== PROBLEM TO SOLVE ==
Return the data below exactly, but only from the line containing "- Moreover, this" through the line containing "available on your system.", with both of those lines included.

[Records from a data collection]
_ _ _

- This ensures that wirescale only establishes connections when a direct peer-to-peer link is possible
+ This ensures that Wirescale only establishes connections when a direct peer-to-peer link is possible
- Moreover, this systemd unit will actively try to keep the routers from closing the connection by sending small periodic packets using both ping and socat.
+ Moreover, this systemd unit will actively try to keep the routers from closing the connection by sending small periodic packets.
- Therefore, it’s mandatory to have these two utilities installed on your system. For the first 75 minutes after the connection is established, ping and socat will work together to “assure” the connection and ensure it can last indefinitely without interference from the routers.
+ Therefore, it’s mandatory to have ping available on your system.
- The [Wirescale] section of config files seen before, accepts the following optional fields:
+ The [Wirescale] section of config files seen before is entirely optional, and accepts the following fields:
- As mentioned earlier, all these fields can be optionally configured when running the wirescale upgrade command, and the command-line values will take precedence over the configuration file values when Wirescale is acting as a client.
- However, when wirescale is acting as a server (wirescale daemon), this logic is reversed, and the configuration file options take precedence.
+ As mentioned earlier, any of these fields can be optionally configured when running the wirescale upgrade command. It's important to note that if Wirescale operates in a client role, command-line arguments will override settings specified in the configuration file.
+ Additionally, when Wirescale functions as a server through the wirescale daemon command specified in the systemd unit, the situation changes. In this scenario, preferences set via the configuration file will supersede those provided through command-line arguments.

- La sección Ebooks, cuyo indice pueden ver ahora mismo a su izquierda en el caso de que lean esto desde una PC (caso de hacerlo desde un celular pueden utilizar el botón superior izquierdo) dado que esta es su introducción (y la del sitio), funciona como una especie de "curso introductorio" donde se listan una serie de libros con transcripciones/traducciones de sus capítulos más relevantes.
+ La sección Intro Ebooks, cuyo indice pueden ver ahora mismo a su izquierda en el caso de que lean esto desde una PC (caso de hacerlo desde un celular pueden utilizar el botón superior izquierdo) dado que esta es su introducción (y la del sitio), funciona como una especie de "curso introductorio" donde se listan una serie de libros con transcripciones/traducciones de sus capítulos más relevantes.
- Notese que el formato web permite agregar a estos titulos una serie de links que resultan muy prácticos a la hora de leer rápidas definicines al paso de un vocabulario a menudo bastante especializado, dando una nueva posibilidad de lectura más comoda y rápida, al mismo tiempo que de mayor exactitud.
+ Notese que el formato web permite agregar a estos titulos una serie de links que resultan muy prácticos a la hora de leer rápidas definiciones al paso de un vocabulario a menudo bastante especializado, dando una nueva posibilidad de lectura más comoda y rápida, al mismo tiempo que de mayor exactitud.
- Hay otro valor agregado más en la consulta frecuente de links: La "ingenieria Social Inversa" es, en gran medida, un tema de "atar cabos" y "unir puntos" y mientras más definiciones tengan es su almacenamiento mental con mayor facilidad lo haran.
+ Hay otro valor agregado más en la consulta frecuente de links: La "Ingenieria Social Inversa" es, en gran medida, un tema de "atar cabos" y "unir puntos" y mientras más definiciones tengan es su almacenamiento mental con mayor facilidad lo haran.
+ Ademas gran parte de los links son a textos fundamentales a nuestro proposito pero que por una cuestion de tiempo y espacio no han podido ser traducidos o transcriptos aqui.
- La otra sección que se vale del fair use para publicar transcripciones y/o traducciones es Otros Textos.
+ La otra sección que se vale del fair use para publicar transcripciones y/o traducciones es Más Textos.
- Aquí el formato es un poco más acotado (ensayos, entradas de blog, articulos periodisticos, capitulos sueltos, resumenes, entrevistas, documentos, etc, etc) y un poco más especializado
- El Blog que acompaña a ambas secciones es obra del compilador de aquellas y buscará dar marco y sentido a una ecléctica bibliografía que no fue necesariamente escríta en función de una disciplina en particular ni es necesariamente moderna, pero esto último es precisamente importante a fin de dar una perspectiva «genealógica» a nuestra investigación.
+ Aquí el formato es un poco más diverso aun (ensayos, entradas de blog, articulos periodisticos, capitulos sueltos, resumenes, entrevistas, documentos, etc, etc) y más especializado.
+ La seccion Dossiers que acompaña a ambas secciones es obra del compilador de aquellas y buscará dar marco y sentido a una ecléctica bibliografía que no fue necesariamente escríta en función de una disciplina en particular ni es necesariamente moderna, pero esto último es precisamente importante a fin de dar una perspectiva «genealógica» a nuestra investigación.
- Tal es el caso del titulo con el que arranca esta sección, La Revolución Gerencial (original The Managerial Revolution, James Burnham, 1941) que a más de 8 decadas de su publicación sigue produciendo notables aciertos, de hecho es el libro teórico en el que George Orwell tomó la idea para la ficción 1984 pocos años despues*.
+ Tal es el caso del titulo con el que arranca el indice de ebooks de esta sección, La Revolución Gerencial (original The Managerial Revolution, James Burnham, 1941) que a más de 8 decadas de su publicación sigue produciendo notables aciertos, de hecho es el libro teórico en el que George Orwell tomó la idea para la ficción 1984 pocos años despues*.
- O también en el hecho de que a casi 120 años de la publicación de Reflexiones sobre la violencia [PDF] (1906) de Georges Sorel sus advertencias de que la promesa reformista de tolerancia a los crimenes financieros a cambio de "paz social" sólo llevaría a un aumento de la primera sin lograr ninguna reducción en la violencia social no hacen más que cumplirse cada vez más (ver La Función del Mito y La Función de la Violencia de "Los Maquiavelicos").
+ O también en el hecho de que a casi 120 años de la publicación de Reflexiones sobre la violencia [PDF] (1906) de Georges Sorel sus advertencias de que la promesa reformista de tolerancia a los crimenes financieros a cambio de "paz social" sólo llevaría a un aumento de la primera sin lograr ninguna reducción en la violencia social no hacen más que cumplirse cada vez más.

_ _ _

== PROBLEM SOLUTION ==
- Moreover, this systemd unit will actively try to keep the routers from closing the connection by sending small periodic packets using both ping and socat.
+ Moreover, this systemd unit will actively try to keep the routers from closing the connection by sending small periodic packets.
- Therefore, it’s mandatory to have these two utilities installed on your system. For the first 75 minutes after the connection is established, ping and socat will work together to “assure” the connection and ensure it can last indefinitely without interference from the routers.
+ Therefore, it’s mandatory to have ping available on your system.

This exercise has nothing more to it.